In your copy, each line below is repeated exactly and no image appears.

Items from a data source:
****************************************

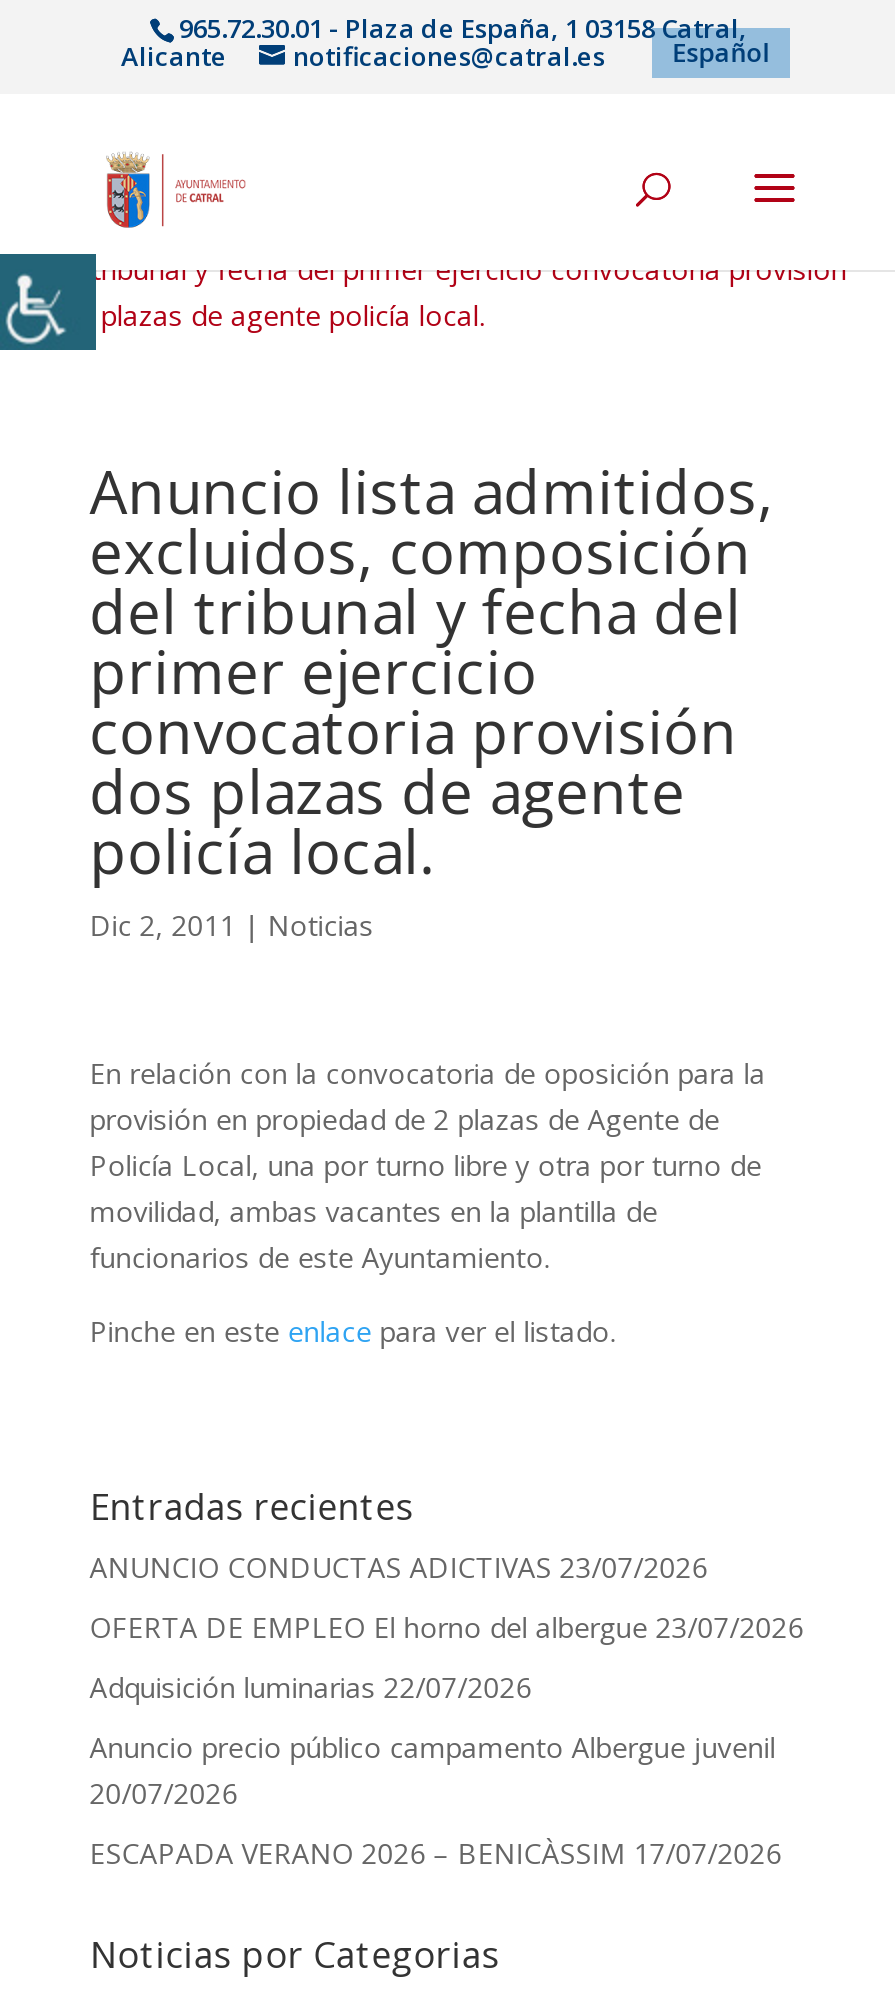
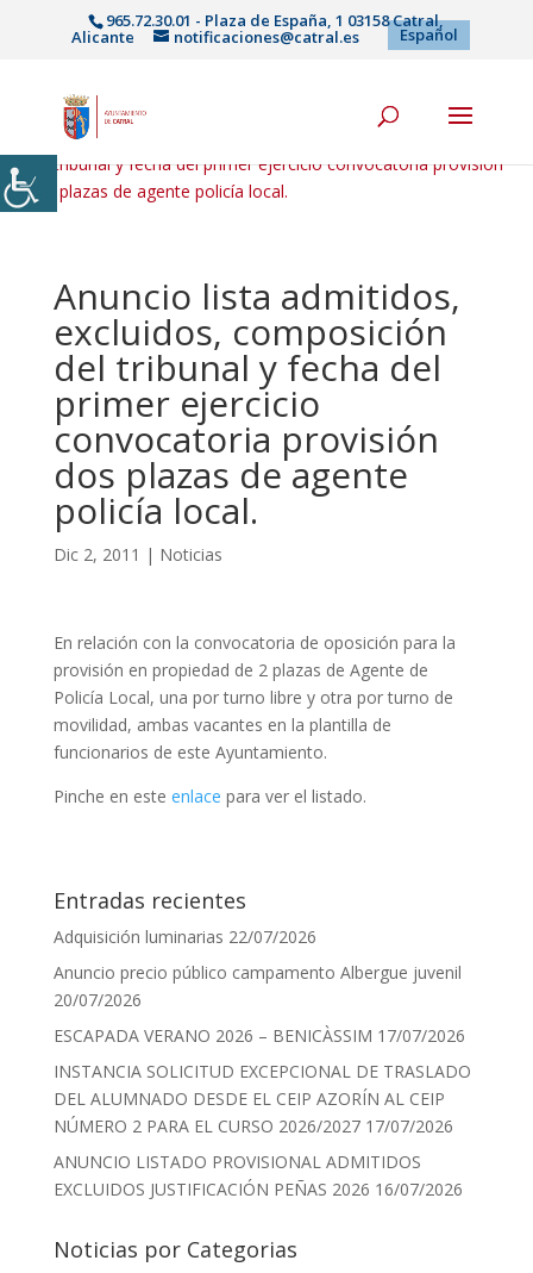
[90,1549,804,1647] ANUNCIO CONDUCTAS ADICTIVAS 23/07/2026 | OFERTA DE EMPLEO El horno del albergue 23/07/2026 -> none
moved [90,1669,782,1873] -> [53,926,465,1047]: Adquisición luminarias 22/07/2026 | Anuncio precio público campamento Albergue juvenil | 20/07/2026 | ESCAPADA VERANO 2026 – BENICÀSSIM 17/07/2026
none -> [53,1060,471,1201] INSTANCIA SOLICITUD EXCEPCIONAL DE TRASLADO | DEL ALUMNADO DESDE EL CEIP AZORÍN AL CEIP | NÚMERO 2 PARA EL CURSO 2026/2027 17/07/2026 | ANUNCIO LISTADO PROVISIONAL ADMITIDOS | EXCLUIDOS JUSTIFICACIÓN PEÑAS 2026 16/07/2026

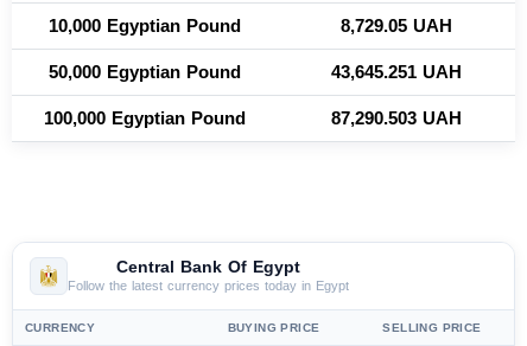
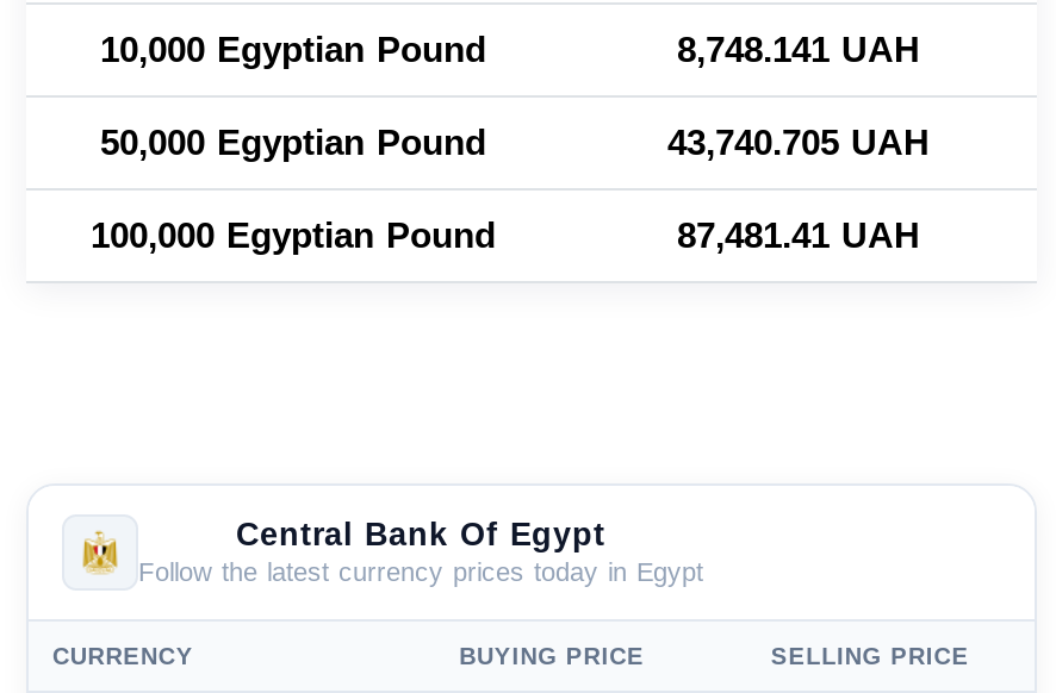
[341,10,452,43] 8,729.05 UAH -> [677,17,920,84] 8,748.141 UAH
[331,56,462,89] 43,645.251 UAH -> [667,110,930,177] 43,740.705 UAH
[331,102,462,135] 87,290.503 UAH -> [677,203,920,270] 87,481.41 UAH

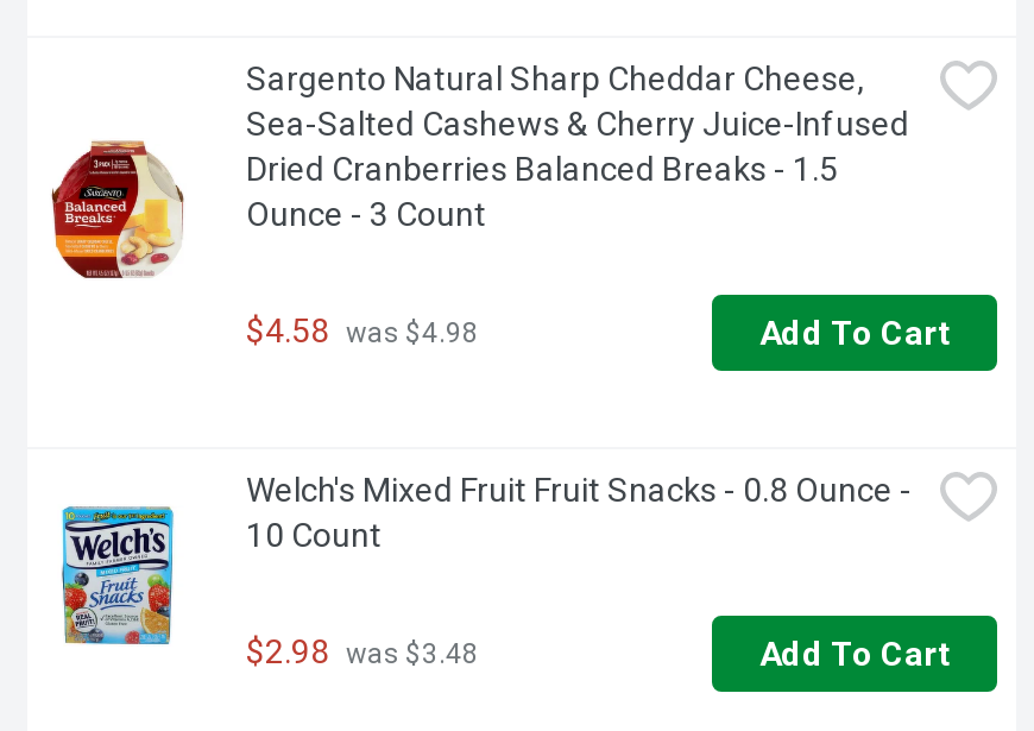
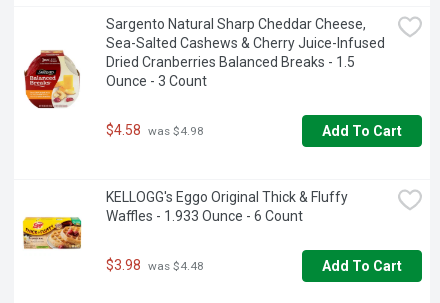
[49,471,912,647] [image] | Welch's Mixed Fruit Fruit Snacks - 0.8 Ounce - | 10 Count -> [22,189,348,262] [image] | KELLOGG's Eggo Original Thick & Fluffy | Waffles - 1.933 Ounce - 6 Count
[246,633,479,671] $2.98 was $3.48 -> [106,257,204,273] $3.98 was $4.48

****************************************

Solution to this problem -
[90,1549,804,1647] ANUNCIO CONDUCTAS ADICTIVAS 23/07/2026 | OFERTA DE EMPLEO El horno del albergue 23/07/2026 -> none
moved [90,1669,782,1873] -> [53,926,465,1047]: Adquisición luminarias 22/07/2026 | Anuncio precio público campamento Albergue juvenil | 20/07/2026 | ESCAPADA VERANO 2026 – BENICÀSSIM 17/07/2026
none -> [53,1060,471,1201] INSTANCIA SOLICITUD EXCEPCIONAL DE TRASLADO | DEL ALUMNADO DESDE EL CEIP AZORÍN AL CEIP | NÚMERO 2 PARA EL CURSO 2026/2027 17/07/2026 | ANUNCIO LISTADO PROVISIONAL ADMITIDOS | EXCLUIDOS JUSTIFICACIÓN PEÑAS 2026 16/07/2026

[341,10,452,43] 8,729.05 UAH -> [677,17,920,84] 8,748.141 UAH
[331,56,462,89] 43,645.251 UAH -> [667,110,930,177] 43,740.705 UAH
[331,102,462,135] 87,290.503 UAH -> [677,203,920,270] 87,481.41 UAH

[49,471,912,647] [image] | Welch's Mixed Fruit Fruit Snacks - 0.8 Ounce - | 10 Count -> [22,189,348,262] [image] | KELLOGG's Eggo Original Thick & Fluffy | Waffles - 1.933 Ounce - 6 Count
[246,633,479,671] $2.98 was $3.48 -> [106,257,204,273] $3.98 was $4.48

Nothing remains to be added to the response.